**Task description:**
Search the records below for the word "This" and show every line where it occurs.

**Data to examine:**

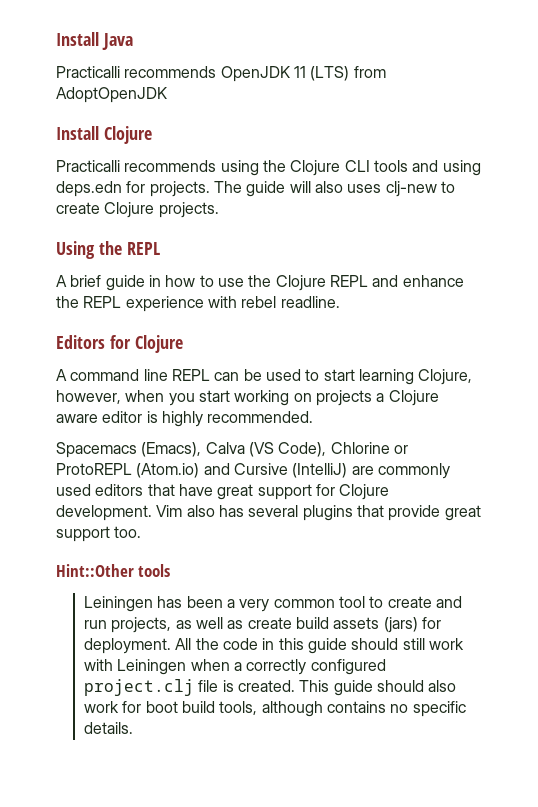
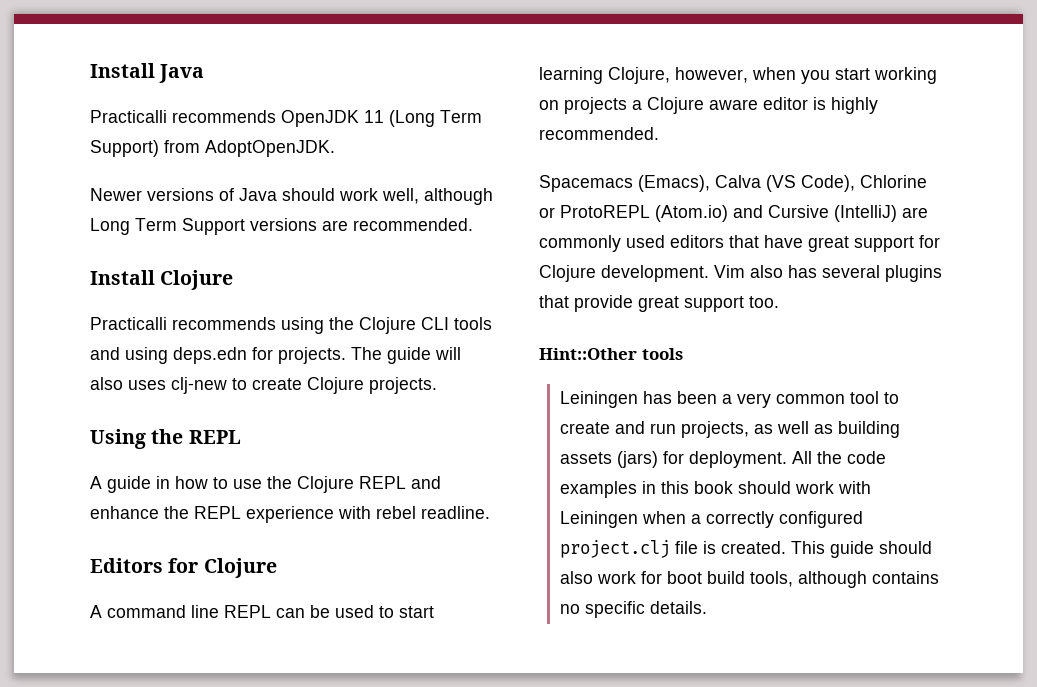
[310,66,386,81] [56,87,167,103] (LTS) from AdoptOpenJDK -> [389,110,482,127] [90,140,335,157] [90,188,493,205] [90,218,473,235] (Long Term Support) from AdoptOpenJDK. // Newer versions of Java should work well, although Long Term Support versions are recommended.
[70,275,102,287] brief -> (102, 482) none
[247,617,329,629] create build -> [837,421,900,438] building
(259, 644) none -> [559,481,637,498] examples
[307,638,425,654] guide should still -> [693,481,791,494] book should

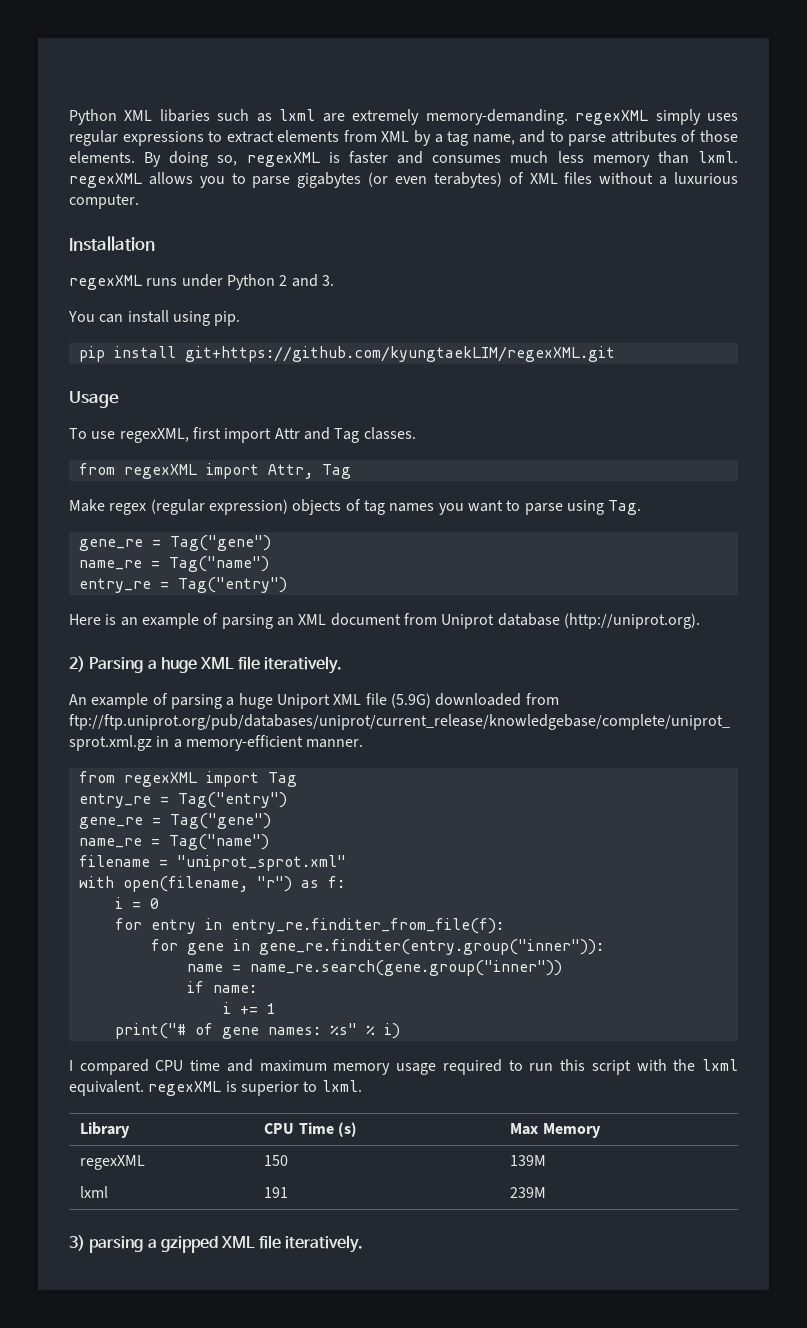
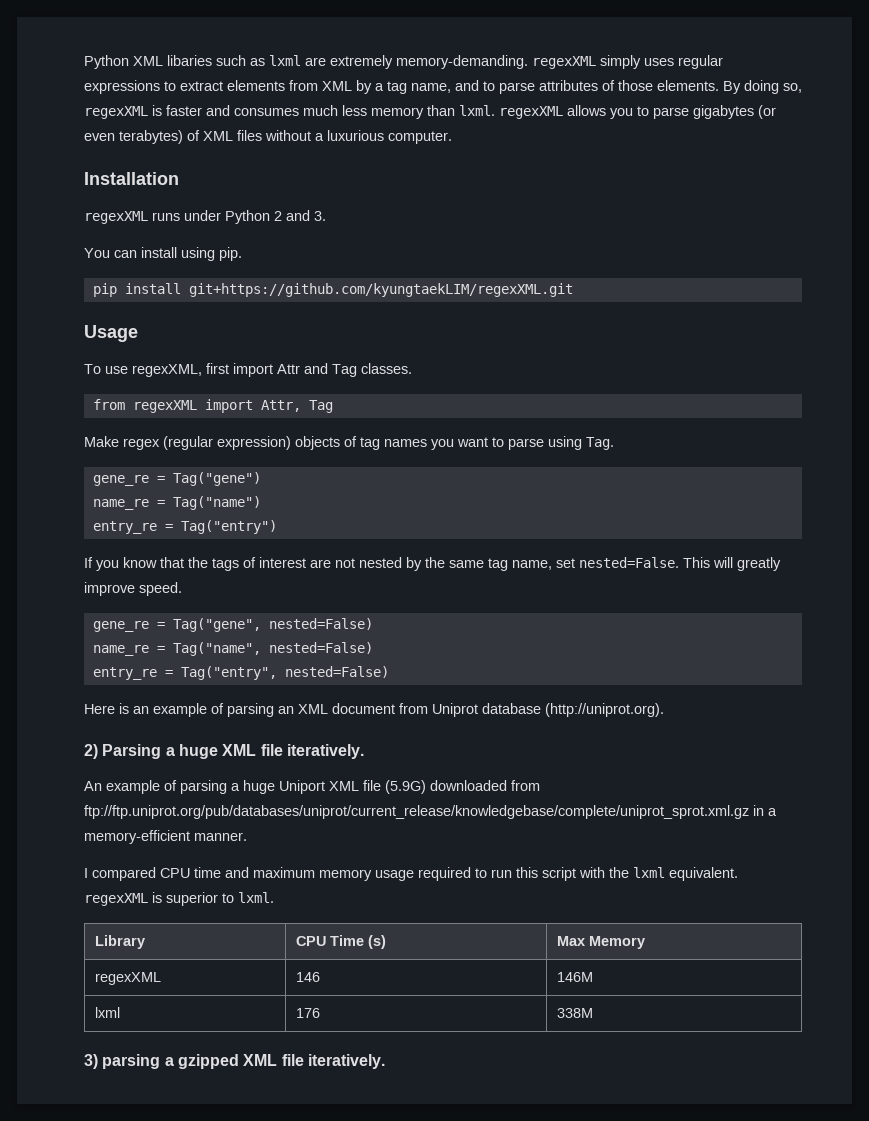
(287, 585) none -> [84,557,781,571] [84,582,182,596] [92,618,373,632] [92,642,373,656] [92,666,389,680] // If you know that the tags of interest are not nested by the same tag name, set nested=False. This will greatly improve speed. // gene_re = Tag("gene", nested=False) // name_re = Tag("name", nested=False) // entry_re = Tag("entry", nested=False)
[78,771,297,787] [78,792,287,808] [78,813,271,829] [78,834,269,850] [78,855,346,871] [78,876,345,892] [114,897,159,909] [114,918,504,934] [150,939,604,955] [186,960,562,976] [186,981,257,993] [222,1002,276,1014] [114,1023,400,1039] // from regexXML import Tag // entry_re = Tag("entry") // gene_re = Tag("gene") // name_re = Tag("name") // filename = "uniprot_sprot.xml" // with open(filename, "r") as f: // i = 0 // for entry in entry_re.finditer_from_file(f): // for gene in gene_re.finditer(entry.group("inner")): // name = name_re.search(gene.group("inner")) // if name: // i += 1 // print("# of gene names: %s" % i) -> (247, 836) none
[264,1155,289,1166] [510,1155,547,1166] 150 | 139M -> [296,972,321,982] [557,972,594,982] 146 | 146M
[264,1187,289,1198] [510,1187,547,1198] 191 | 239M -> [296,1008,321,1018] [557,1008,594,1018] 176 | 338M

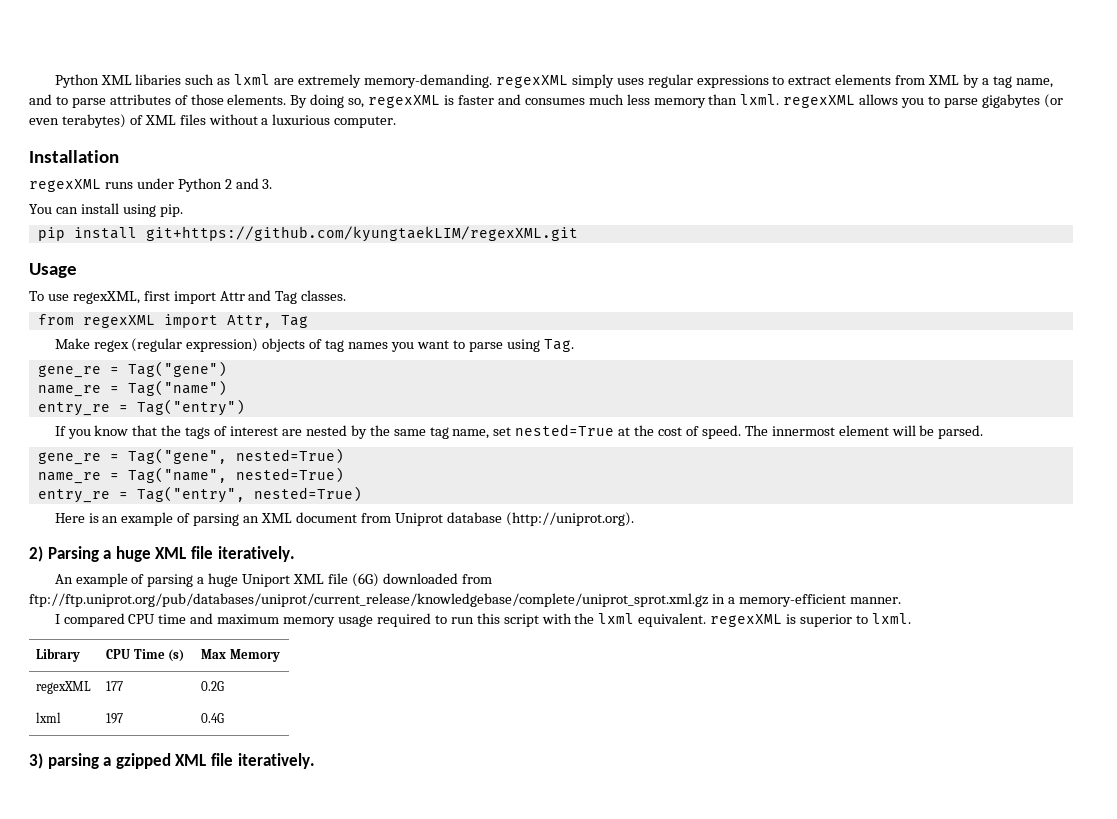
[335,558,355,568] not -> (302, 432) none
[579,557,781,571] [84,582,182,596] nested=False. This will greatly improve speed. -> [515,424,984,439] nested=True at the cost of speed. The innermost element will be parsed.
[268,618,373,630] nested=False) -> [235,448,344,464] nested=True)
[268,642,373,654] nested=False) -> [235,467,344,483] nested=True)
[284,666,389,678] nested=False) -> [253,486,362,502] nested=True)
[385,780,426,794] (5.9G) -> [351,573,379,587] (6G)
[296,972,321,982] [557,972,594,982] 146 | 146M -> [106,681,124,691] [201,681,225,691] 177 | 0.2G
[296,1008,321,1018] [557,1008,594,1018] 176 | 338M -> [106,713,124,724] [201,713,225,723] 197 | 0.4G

**Exercise result:**
(287, 585) none -> [84,557,781,571] [84,582,182,596] [92,618,373,632] [92,642,373,656] [92,666,389,680] // If you know that the tags of interest are not nested by the same tag name, set nested=False. This will greatly improve speed. // gene_re = Tag("gene", nested=False) // name_re = Tag("name", nested=False) // entry_re = Tag("entry", nested=False)
[579,557,781,571] [84,582,182,596] nested=False. This will greatly improve speed. -> [515,424,984,439] nested=True at the cost of speed. The innermost element will be parsed.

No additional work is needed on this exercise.